Metagenomic Profiling Reveals Extensive Bacterial Diversity in Chicken Manure and Associated Contaminated Wastewater

Chicken manure and its potential to contaminate water systems through the dispersal of pathogenic bacteria are major concerns in environmental and public health. In this study, a metagenomic analysis was employed to systematically identify and compare bacterial assemblages in chicken manure (CM) and in a contaminated sample of chicken manure wastewater (CMW). Whole DNA was extracted from CM and CMW, followed by whole-genome shotgun sequencing; data analysis was done using online Galaxy software (ver. 26.0.1.dev1). Metagenomic analysis reveals a complex One Health challenge. Data showed that CM and CMW are different in their microbiota, as indicated by a distinct separation of beta diversity values and limited overlapping of species between sample types.
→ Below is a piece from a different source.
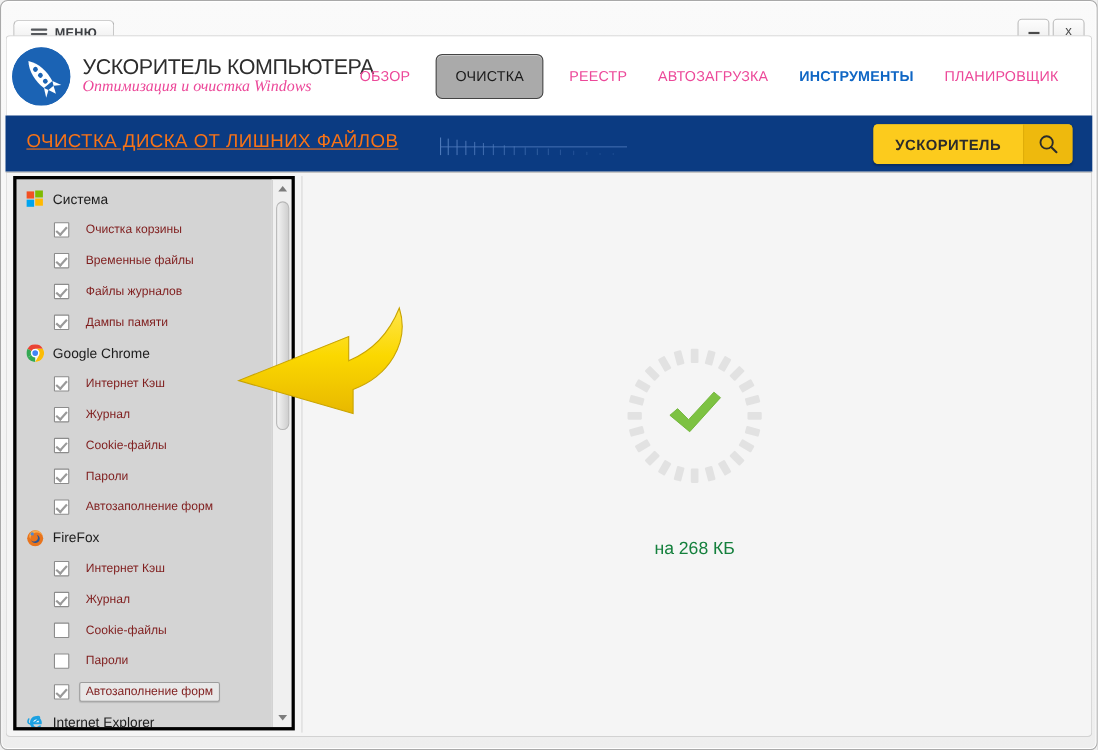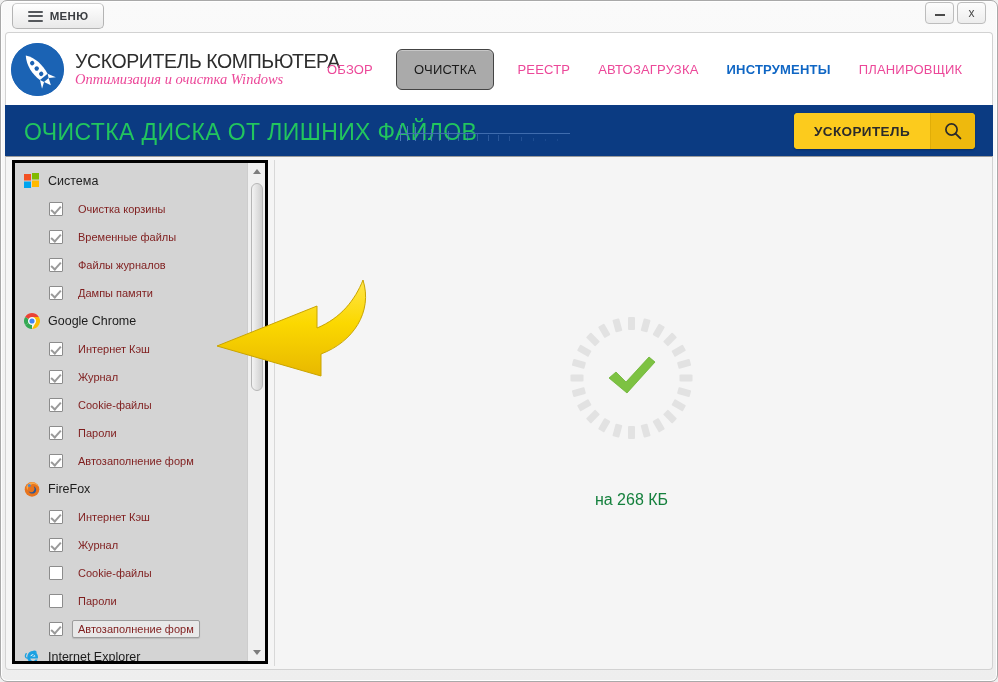"МЕНЮ" .titlebar { top: 0 -> 15px }
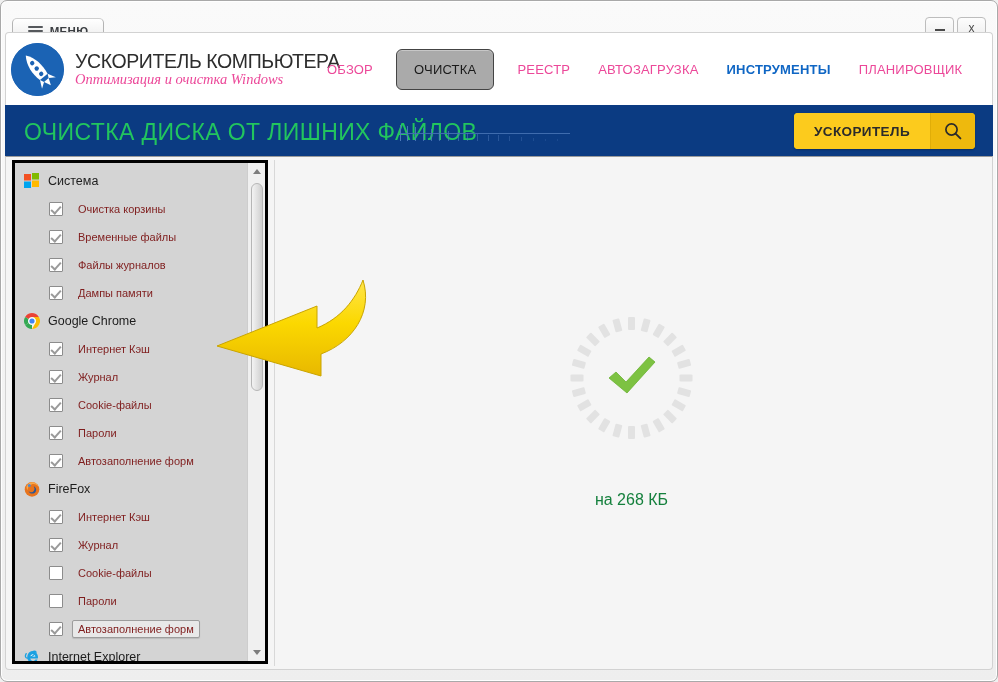"ОЧИСТКА ДИСКА ОТ ЛИШНИХ ФАЙЛОВ" .banner-title { color: #22c55e -> #f97316; font-size: 23px -> 17px; text-decoration: none -> underline }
In the current study, we found a greatly significant common functional set of adapted bacterial masses, including major pathogenic bacterial groups as well as opportunistic and environmental bacterial species, indicative of a direct contamination from CM and CMW. Notably, in both CM and CMW, a plethora of opportunistic, enteric, and environmental pathogens like Escherichia coli, Salmonella enterica, and Acinetobacter baumannii were found, coupled with an indication of a direct functional flow between both ecosystems as tangled reservoirs. Chicken manure samples showed differences in taxonomic composition and inferred functional profiles at the time of sampling: CM1 was pathogen-enriched, CM2 exhibited strong nitrogen-supportive metabolism, CM3 was dominated by fiber-degrading decomposers, and CM4 showed high methane-producing potential with environmental risk. Such findings underscore the raising of chickens as a potential source of harmful bacteria for the environment. It is important to note that this study represents a preliminary investigation with certain limitations, including the absence of biological replicates, lack of temporal sampling, and limited capacity to infer dynamic ecological interactions. Yet this metagenomic report is more about describing the taxonomy and functional potential of the bacteria, rather than discussing the actual ecological processes of these microorganisms in the environment. Future studies will be required to explore these aspects.